We could have endless “When Harry Met Sally” debates about whether men and women can really just be biking/climbing/hiking partners without one party getting more attached. Does a bike ride become a date when you go out to eat afterward? And if you’re not yet sure whether or not it’s a date, how can you tell if it’s going well? When he says, “That was great—we should do it again sometime,” does he mean he thinks you’re interesting and pretty and he’d like to get to know you better? Or does it mean the bouldering was super fun and you should bring all your friends and a six pack, too, next time?
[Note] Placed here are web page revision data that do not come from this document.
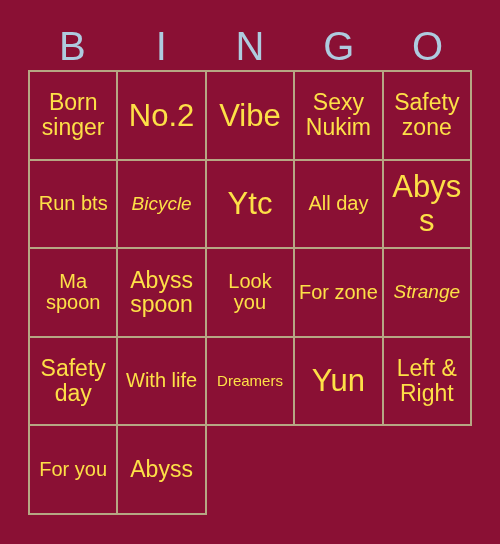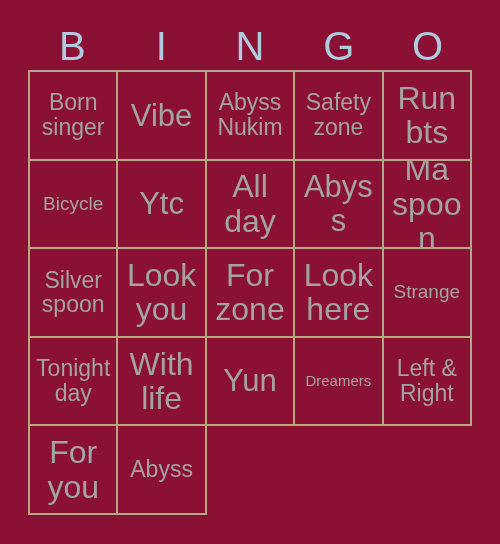--- a/index.html
+++ b/index.html
@@ -60,33 +60,33 @@
     box-sizing: border-box;
     display: flex;
     align-items: center;
     justify-content: center;
     text-align: center;
     padding: 2px 3px;
     overflow: hidden;
     background: #8a1034;
   }
   .cell-text {
-    color: #a3a3a3;
+    color: #fde047;
     display: block;
     width: 100%;
     line-height: 1.08;
     word-break: normal;
     overflow-wrap: break-word;
     white-space: pre-line;
   }
   
   .fs-xl  { font-size: 31px; }
-  .fs-lg  { font-size: 32px; }
+  .fs-lg  { font-size: 20px; }
   .fs-md  { font-size: 23px; }
-  .fs-sm  { font-size: 19px; }
+  .fs-sm  { font-size: 19px; font-style: italic; }
   .fs-xs  { font-size: 15px; }
 </style>
 </head>
 <body>
 
 <div id="card">
 
   <div id="header-row">
     <div class="header-cell">B</div>
     <div class="header-cell">I</div>
@@ -94,24 +94,27 @@
     <div class="header-cell">G</div>
     <div class="header-cell">O</div>
   </div>
 
   <div id="grid">
 
     <div class="cell">
       <span class="cell-text fs-md">Born singer</span>
     </div>
     <div class="cell">
+      <span class="cell-text fs-xl">No.2</span>
+    </div>
+    <div class="cell">
       <span class="cell-text fs-xl">Vibe</span>
     </div>
     <div class="cell">
-      <span class="cell-text fs-md">Abyss Nukim</span>
+      <span class="cell-text fs-md">Sexy Nukim</span>
     </div>
     <div class="cell">
       <span class="cell-text fs-md">Safety zone</span>
     </div>
 
     <div class="cell">
       <span class="cell-text fs-lg">Run bts</span>
     </div>
     <div class="cell">
       <span class="cell-text fs-sm">Bicycle</span>
@@ -123,47 +126,44 @@
       <span class="cell-text fs-lg">All day</span>
     </div>
     <div class="cell">
       <span class="cell-text fs-xl">Abyss</span>
     </div>
 
     <div class="cell">
       <span class="cell-text fs-lg">Ma spoon</span>
     </div>
     <div class="cell">
-      <span class="cell-text fs-md">Silver spoon</span>
+      <span class="cell-text fs-md">Abyss spoon</span>
     </div>
     <div class="cell">
       <span class="cell-text fs-lg">Look you</span>
     </div>
     <div class="cell">
       <span class="cell-text fs-lg">For zone</span>
     </div>
-    <div class="cell">
-      <span class="cell-text fs-lg">Look here</span>
-    </div>
 
     <div class="cell">
       <span class="cell-text fs-sm">Strange</span>
     </div>
     <div class="cell">
-      <span class="cell-text fs-md">Tonight day</span>
+      <span class="cell-text fs-md">Safety day</span>
     </div>
     <div class="cell">
       <span class="cell-text fs-lg">With life</span>
     </div>
 
     <div class="cell">
-      <span class="cell-text fs-xl">Yun</span>
+      <span class="cell-text fs-xs">Dreamers</span>
     </div>
     <div class="cell">
-      <span class="cell-text fs-xs">Dreamers</span>
+      <span class="cell-text fs-xl">Yun</span>
     </div>
     <div class="cell">
       <span class="cell-text fs-md">Left &amp; Right</span>
     </div>
     <div class="cell">
       <span class="cell-text fs-lg">For you</span>
     </div>
     <div class="cell">
       <span class="cell-text fs-md">Abyss</span>
     </div>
But happily, sometimes, even when neither party initially intends to hook up, the outdoors can be a great matchmaker. My friends BJ and Tracy met up as friends for a week of climbing at City of Rocks. To this day, neither will admit that it was a date, but by the end of the week they’d seen enough of each other’s attitudes and character to be pretty sure that this was it. Within a year, they were married. Seven years later, they’re one of my favorite examples of a supportive, vibrant, beautiful relationship. My guess is that BJ probably let Tracy untie before he went in for the kiss.

6 Responses to Was That A Bike Ride Or A Date?

  1. Eric O'Rafferty says:

    Toy describe a classic outdoors world scenario. Glad to see your perspective. Also a recurring topic for Chris Kalous over at the Enormocast. While some women may prefer the “forward” approach, my take is for the gents to wait and see. If the lady is digging you, then she’ll let you know loud and clear. Of course, for clueless guys like me, it would take many hints for me to get it (back on the days before I got married). My wife, when we first met, practically had to hit me over the head with a frying pan!

    • Eric O'Rafferty says:

      Not “Toy” but “You.” 🙂

    • hilarymoliver says:

      Ha! I know, I don’t know if it’s better to try the “friends out playing” thing, and try to read the other person’s reaction, or to just straight up ask someone out. It’s still a mystery to me! Some of us ladies need to be hit over the head with proverbial frying pans, too!

  2. Katie says:

    This has caused some awkwardness for me in the past. I’ll be bouldering at the gym, meet a new (male) person, and might be asked to exchange contact info. I typically stand there gaping while my brain tries to process if he’s asking me out or really just wants another climbing buddy.

    The last time it happened I blurted that I’m married. He was flustered and told me he has a girlfriend. Poor guy had just moved to the area and was friendless locally. That said, it still made me feel a lot better, so I plan to (try to) respond that I’m married, but love new climbing friends. Hopefully that will work…

    • hilarymoliver says:

      So awkward! I know, I always feel egotistical automatically assuming that someone is interested in dating me, but sometimes it’s easier to get it out of the way on the front end just to be clear, isn’t it?

      • Katie says:

        I’ve decided it is. The times when I haven’t have lead to multiple uncomfortable encounters and me trying to find a way to unobtrusively work in that I’m in a relationship.